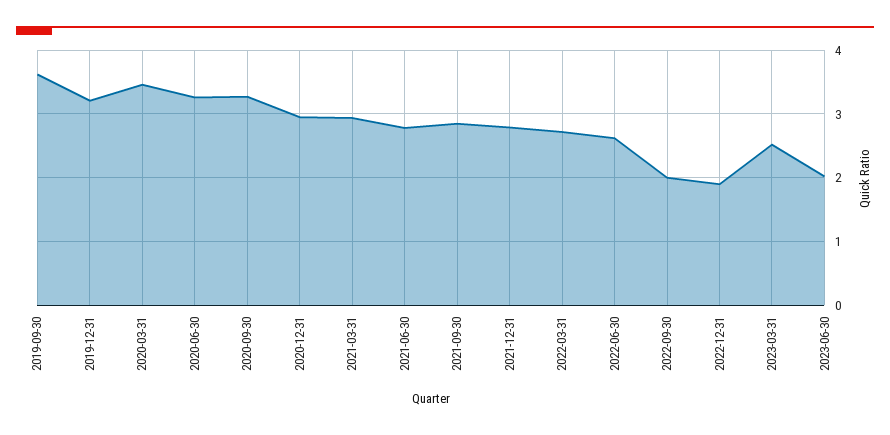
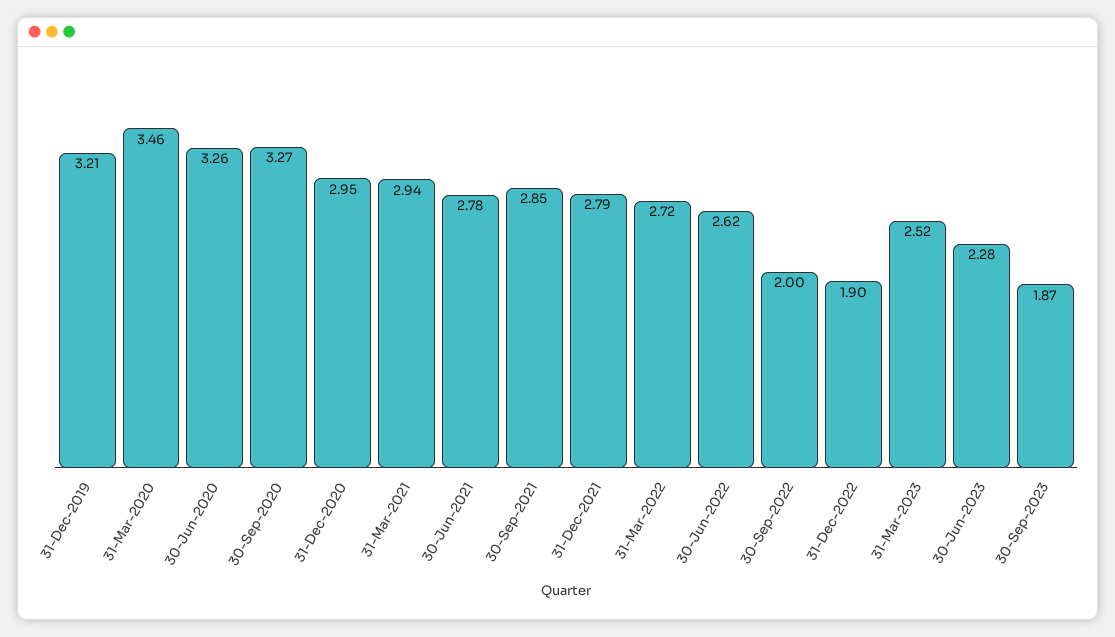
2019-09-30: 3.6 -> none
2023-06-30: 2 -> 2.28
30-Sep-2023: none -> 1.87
───
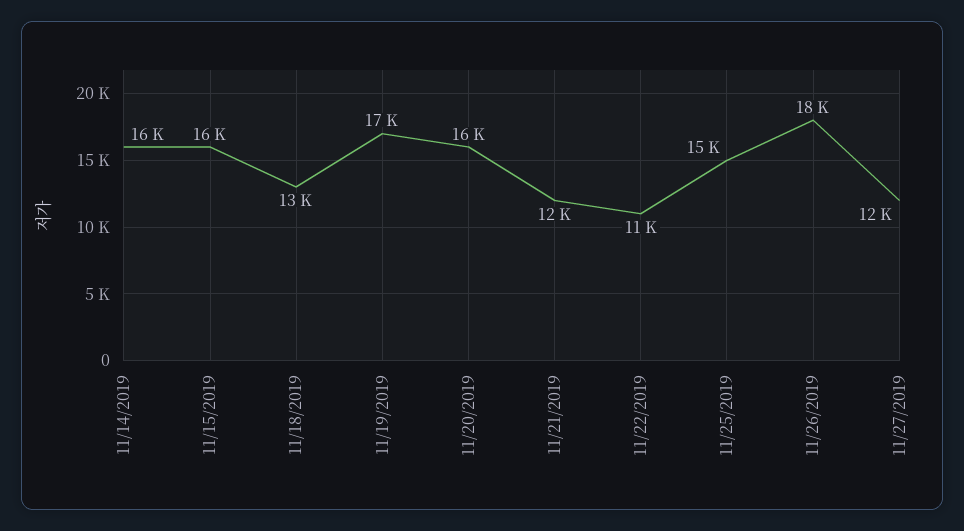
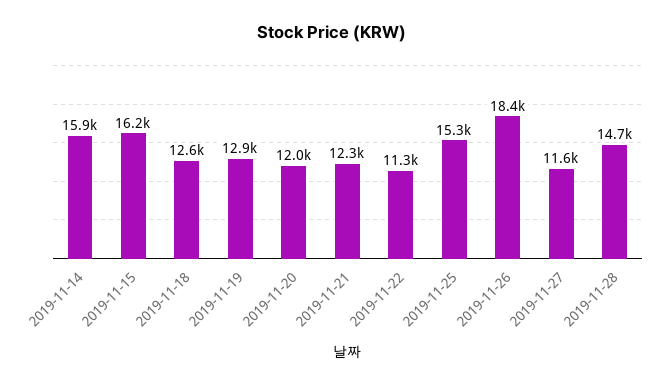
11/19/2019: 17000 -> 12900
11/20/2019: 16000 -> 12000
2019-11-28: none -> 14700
───
### TASK TO COMPLETE
Starting at the line above that contains "11/19/2019: 17000 -> 12900", repeat each line exactly up to and including the line that contains "2019-11-28: none -> 14700", and stop there.

### EXERCISE SOLUTION
11/19/2019: 17000 -> 12900
11/20/2019: 16000 -> 12000
2019-11-28: none -> 14700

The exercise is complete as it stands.